I can feel a hardness forming within my soul.  A wall of defensive measures that steel me from the innocuous questions that are impossible to prepare for.  This hardness by turns makes me angrily indignant at the slightest setback, and then hopelessly resigned a second later because, really, why fight against the minor bullshit of life when we are totally fucked anyway?

I feel like we are so screwed, so messed up, that everything else in life pales thoroughly in comparison.  But at first there is this feeling of “how dare you mess with me after what I’ve just been through!?” followed quickly by, “ah fuck it, I’m so far away from you and your crap that I can’t even feel it.”  We are hurting so much that pain can’t be added.  We are so far lost that we can’t be pushed off track.  I feel like I am beyond the reach of normal anger.  I can’t even get up the gumption to get pissed at poor drivers these days.  I just let them sail by into their own dangerous future as I carefully pick at the mental scabs forming in my psyche.

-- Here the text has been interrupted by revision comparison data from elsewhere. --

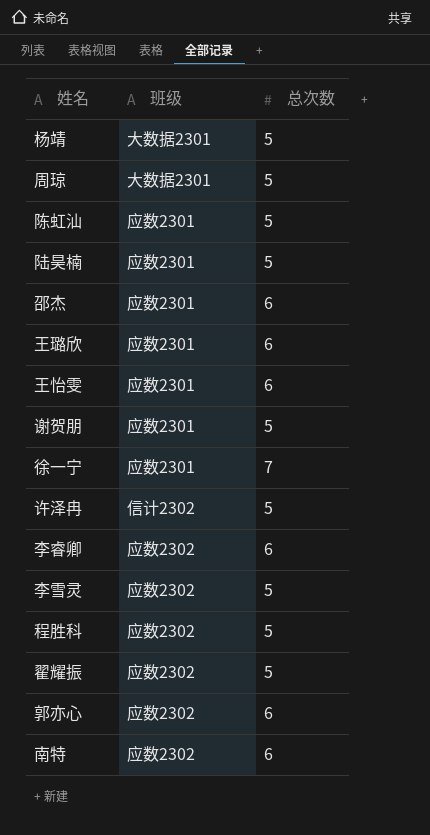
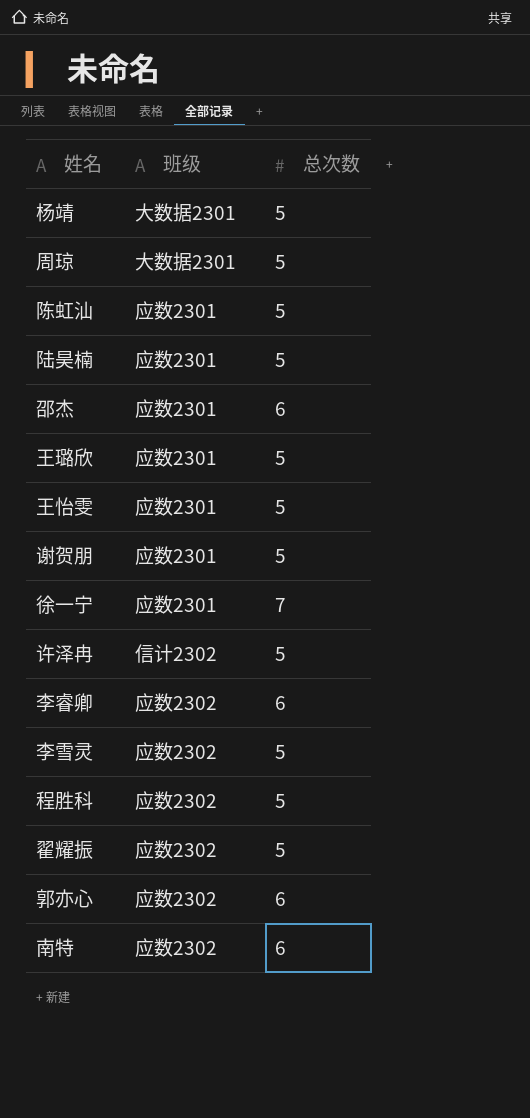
王璐欣 | 总次数: 6 -> 5
王怡雯 | 总次数: 6 -> 5

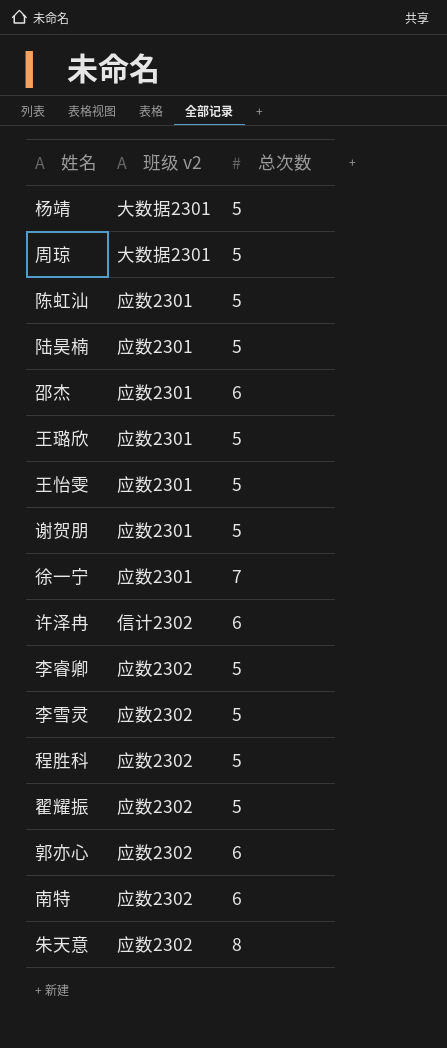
column name: 班级 -> 班级 v2
许泽冉 | 总次数: 5 -> 6
李睿卿 | 总次数: 6 -> 5
row 朱天意: none -> 应数2302 | 8

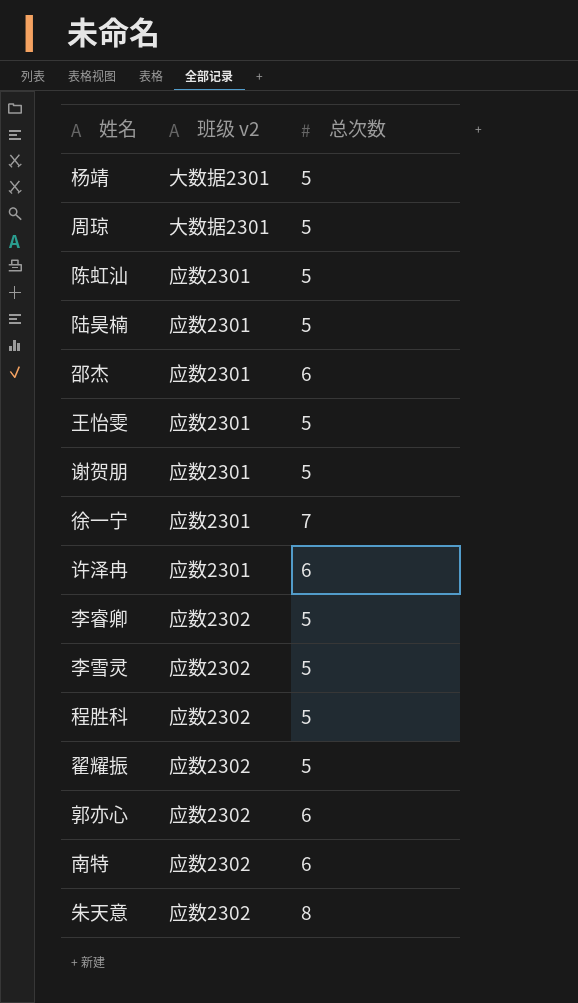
row 王璐欣: 应数2301 | 5 -> none
许泽冉 | 班级 v2: 信计2302 -> 应数2301

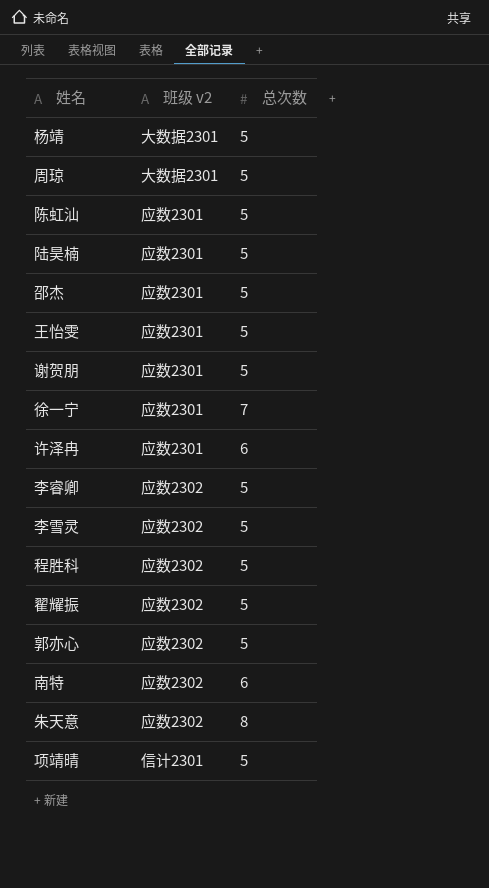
邵杰 | 总次数: 6 -> 5
郭亦心 | 总次数: 6 -> 5
row 项靖晴: none -> 信计2301 | 5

The scabs are good, though.  I need them to form so that I can fully heal.  It just scares the hell out of me when I’m sitting quietly alone and the ichor of grief wells up and starts to ooze through my mind, unstoppable, unthinkable, and endlessly awful.

But Lu and I are holding tight to one another and are slowly standing back up in the world, supported by the love of friends and family, and by the words of everyone that have stopped by here to give us comfort.  Thank you all so much.  Your tender care is blowing sweetness back into our souls, one gentle breeze after another.